According to the Consumer's Association's magazine, here is what happened to me.
|From "Which" magazine, 6 Feb 2003, P5|
TRAUMA OF DELAYED CLAIM
Picture of me captioned "Barclays tried to repossess Simon's home, even though he had mortgage insurance with the bank".
Simon Richardson is around £3,000 out of pocket, and his health and home were jeopardised by the delay of one arm of Barclays in processing an insurance claim to pay another arm. To add to the insult, his credit rating has been damaged, and he can't now switch his mortgage or bank account, so he is stuck with Barclays.
Simon, from Surrey, wisely had mortgage protection insurance to cover him in case he lost his job. Both the mortgage and insurance were with Barclays.
In August 2001 work ran out for Simon, a self-employed IT consultant. Barclays Insurance (Dublin) advised him to register for unemployement benefit and make a claim.
Simon made his claim in October, but when he'd heard nothing by December, he contacted Barclays Insurance. It said it had not received his application. So he submitted a new one.
Barclays Insurance insisted on contacting Simon's accountant to confirm details of his claim. Simon explained that this would cause a delay as his accountant was no longer acting for him. It wrote anyway, and in mid-January the accountant confirmed this. Barclays then wrote to Simon asking for details of his tax office. Simon says he didn't get this letter, and continued to wait for Barclays to process his claim.
After sending this one letter to Simon, Barclays Insurance apparently made no effort to contact him again. But Barclays Mortgages were more active. In March it made a formal demand for his arrears and threatened to re-possess his home. By now Simon's asthma had worsened due to the stress of the case
Luckily, Simon had now found another job and could hire a solicitor. The solicitor asked Barclays Mortgages to delay taking legal action while the claim was being processed, and pointed out that payments would re-commence in April because Simon was now working. This didn't stop Barclays Mortgages, who referred Simon to credit reference agencies and began court action in early April.

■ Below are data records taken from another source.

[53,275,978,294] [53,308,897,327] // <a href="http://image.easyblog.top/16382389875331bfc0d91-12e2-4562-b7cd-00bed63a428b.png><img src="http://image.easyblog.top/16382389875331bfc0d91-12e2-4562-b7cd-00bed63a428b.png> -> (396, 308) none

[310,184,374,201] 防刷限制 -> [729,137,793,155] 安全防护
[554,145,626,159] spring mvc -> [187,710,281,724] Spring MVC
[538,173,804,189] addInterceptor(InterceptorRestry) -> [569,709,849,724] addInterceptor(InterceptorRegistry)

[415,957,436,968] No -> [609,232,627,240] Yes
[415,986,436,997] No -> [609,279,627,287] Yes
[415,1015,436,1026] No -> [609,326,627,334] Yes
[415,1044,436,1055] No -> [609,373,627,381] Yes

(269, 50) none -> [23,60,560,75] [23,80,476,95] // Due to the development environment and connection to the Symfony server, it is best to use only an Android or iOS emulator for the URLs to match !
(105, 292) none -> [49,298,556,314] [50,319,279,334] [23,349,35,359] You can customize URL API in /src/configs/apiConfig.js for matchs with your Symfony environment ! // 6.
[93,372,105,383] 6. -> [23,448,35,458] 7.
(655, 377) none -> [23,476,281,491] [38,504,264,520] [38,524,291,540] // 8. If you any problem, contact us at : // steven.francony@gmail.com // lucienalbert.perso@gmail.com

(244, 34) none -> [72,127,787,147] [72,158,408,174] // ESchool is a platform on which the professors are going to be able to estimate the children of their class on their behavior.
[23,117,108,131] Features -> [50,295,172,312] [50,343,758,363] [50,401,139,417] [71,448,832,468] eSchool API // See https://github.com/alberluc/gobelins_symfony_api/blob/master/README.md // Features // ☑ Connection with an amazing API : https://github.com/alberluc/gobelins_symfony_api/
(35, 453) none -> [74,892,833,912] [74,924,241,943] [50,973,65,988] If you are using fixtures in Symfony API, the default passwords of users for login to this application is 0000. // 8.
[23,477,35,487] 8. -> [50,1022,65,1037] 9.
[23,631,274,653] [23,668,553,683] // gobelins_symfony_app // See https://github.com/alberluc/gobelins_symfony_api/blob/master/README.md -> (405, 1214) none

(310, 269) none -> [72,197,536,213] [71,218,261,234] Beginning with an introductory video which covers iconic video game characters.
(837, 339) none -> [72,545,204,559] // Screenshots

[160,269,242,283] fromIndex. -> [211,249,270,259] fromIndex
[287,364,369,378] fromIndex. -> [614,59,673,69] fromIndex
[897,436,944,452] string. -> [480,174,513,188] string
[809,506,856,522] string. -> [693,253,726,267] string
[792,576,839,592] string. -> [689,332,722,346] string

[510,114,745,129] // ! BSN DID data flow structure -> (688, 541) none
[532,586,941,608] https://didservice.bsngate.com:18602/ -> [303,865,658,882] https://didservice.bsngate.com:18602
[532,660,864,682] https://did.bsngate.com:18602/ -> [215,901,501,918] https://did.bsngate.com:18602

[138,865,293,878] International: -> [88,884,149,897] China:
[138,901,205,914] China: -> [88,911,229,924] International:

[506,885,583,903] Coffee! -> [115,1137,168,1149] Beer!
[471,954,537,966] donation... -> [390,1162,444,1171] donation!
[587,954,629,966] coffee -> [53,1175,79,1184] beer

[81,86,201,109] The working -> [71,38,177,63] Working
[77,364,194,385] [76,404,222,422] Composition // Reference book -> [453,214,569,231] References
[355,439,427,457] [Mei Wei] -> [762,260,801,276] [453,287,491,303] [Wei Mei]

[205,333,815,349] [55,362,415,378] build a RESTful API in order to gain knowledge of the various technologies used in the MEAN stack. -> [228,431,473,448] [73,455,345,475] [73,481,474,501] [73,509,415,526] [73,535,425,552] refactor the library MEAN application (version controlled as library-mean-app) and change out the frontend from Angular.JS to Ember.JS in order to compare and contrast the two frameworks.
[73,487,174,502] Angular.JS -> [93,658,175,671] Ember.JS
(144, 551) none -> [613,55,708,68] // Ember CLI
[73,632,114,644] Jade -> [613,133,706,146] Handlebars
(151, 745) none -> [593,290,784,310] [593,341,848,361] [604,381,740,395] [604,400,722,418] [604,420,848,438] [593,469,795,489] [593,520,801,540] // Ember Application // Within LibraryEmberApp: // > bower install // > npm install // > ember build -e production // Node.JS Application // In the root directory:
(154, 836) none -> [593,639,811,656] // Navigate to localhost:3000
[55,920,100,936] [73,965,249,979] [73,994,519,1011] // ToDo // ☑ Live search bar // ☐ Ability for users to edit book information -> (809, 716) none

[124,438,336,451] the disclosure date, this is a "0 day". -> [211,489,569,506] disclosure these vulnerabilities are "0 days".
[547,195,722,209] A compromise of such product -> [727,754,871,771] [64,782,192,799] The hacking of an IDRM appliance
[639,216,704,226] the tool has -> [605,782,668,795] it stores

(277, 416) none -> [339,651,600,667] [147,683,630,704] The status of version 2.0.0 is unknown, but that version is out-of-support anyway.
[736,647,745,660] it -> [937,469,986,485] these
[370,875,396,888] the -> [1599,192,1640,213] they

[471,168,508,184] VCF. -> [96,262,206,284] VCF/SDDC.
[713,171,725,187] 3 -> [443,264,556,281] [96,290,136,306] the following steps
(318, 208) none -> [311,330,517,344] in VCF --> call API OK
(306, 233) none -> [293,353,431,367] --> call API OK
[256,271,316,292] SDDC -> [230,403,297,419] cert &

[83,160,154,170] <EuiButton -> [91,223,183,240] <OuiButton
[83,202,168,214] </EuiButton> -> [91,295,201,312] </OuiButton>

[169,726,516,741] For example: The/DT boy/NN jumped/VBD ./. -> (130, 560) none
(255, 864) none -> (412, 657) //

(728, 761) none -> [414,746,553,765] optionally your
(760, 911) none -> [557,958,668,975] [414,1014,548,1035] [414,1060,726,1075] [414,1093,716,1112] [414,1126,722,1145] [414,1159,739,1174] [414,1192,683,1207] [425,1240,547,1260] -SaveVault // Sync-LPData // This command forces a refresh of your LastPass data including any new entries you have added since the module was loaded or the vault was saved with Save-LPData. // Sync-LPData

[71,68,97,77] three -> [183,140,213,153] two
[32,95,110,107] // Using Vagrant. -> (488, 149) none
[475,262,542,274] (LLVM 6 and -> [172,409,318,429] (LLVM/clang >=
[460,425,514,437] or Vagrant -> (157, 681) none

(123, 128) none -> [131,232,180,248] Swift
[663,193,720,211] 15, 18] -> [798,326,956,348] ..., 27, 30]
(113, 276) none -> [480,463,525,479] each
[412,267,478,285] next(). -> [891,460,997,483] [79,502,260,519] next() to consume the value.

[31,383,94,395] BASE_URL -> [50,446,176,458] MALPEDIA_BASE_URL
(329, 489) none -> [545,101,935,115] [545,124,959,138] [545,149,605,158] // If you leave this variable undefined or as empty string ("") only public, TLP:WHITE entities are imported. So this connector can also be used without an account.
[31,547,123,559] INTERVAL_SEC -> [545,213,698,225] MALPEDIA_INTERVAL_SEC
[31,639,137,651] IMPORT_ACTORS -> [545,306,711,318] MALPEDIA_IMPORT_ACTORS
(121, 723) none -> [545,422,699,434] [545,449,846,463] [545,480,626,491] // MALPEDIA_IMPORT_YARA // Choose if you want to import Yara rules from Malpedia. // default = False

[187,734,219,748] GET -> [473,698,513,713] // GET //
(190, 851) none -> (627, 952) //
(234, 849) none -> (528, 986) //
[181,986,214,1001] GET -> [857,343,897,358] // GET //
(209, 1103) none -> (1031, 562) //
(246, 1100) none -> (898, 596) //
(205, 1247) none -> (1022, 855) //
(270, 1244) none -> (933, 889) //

The day after Simon received notice of the court action, Barclays Insurace agreed to pay his claim. Under pressure from Simon's solicitor the bank reluctantly agreed to drop the action.
Simon now faces solicitor's bills of more than £2,000, penalties for missing payments to other creditors - payments he always thought would be covered by his insurance - the bill for Barclays Mortgages legal action, and a ruined credit record.
Simon complained to Barclays in September and asked for compensation. Barclays apologiesd but said the delays were unavoidable. It added that some of the original settlement had been a goodwill payment and so it felt that it had paid 'adequate recompense' already.
Which? asked Barclays whether this case was a good example of its approach to customer care. It denied it had done anything wrong, and said it had 'acted fairly' and communicated adequately with the client to resolve the problems. It has now asked Simon to quantify his solicitor's bills so it could further consider his claim for compensation.
Simon is taking his complaint to the Financial Ombudsman. We'll keep you posted.
There's a few small inaccuracies - I'm not self employed anymore, for instance - but the essence of the tale is regrettably accurate.